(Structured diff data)
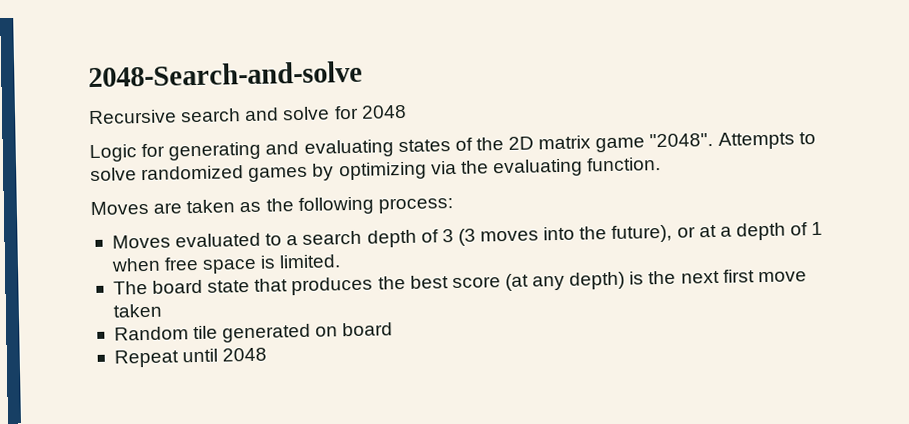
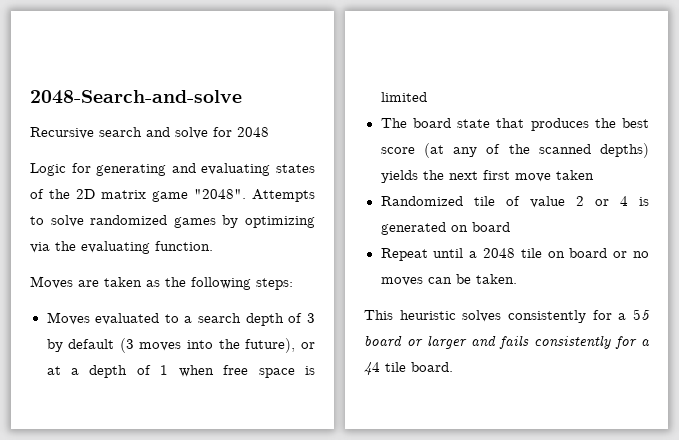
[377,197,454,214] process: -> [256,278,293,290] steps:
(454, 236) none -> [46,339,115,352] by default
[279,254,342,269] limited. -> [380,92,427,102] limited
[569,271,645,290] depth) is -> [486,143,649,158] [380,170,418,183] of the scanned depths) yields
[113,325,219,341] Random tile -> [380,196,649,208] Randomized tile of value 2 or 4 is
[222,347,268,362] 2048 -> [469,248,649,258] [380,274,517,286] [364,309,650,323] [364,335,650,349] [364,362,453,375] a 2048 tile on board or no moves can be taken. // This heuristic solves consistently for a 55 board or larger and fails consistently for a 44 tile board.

Work item:
Write the records above out again word for word, skipping each picture.

Answer for the task:
[377,197,454,214] process: -> [256,278,293,290] steps:
(454, 236) none -> [46,339,115,352] by default
[279,254,342,269] limited. -> [380,92,427,102] limited
[569,271,645,290] depth) is -> [486,143,649,158] [380,170,418,183] of the scanned depths) yields
[113,325,219,341] Random tile -> [380,196,649,208] Randomized tile of value 2 or 4 is
[222,347,268,362] 2048 -> [469,248,649,258] [380,274,517,286] [364,309,650,323] [364,335,650,349] [364,362,453,375] a 2048 tile on board or no moves can be taken. // This heuristic solves consistently for a 55 board or larger and fails consistently for a 44 tile board.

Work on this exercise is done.